Retype each line below without a single alteration.

Given information:
###
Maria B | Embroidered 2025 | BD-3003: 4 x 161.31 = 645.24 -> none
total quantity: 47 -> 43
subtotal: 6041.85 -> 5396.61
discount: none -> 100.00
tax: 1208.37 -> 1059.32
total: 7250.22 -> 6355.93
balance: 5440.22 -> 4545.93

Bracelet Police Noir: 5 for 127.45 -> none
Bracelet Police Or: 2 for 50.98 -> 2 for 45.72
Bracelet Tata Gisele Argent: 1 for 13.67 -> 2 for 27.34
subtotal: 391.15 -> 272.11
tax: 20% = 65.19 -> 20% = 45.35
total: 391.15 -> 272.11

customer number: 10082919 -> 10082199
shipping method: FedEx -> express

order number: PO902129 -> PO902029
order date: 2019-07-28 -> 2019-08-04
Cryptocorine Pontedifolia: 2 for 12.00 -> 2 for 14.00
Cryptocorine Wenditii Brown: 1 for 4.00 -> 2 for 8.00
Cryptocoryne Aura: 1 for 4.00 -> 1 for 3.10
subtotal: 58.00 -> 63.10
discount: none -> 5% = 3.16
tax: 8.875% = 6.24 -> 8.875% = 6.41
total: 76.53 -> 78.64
###
Response to the task:
Maria B | Embroidered 2025 | BD-3003: 4 x 161.31 = 645.24 -> none
total quantity: 47 -> 43
subtotal: 6041.85 -> 5396.61
discount: none -> 100.00
tax: 1208.37 -> 1059.32
total: 7250.22 -> 6355.93
balance: 5440.22 -> 4545.93

Bracelet Police Noir: 5 for 127.45 -> none
Bracelet Police Or: 2 for 50.98 -> 2 for 45.72
Bracelet Tata Gisele Argent: 1 for 13.67 -> 2 for 27.34
subtotal: 391.15 -> 272.11
tax: 20% = 65.19 -> 20% = 45.35
total: 391.15 -> 272.11

customer number: 10082919 -> 10082199
shipping method: FedEx -> express

order number: PO902129 -> PO902029
order date: 2019-07-28 -> 2019-08-04
Cryptocorine Pontedifolia: 2 for 12.00 -> 2 for 14.00
Cryptocorine Wenditii Brown: 1 for 4.00 -> 2 for 8.00
Cryptocoryne Aura: 1 for 4.00 -> 1 for 3.10
subtotal: 58.00 -> 63.10
discount: none -> 5% = 3.16
tax: 8.875% = 6.24 -> 8.875% = 6.41
total: 76.53 -> 78.64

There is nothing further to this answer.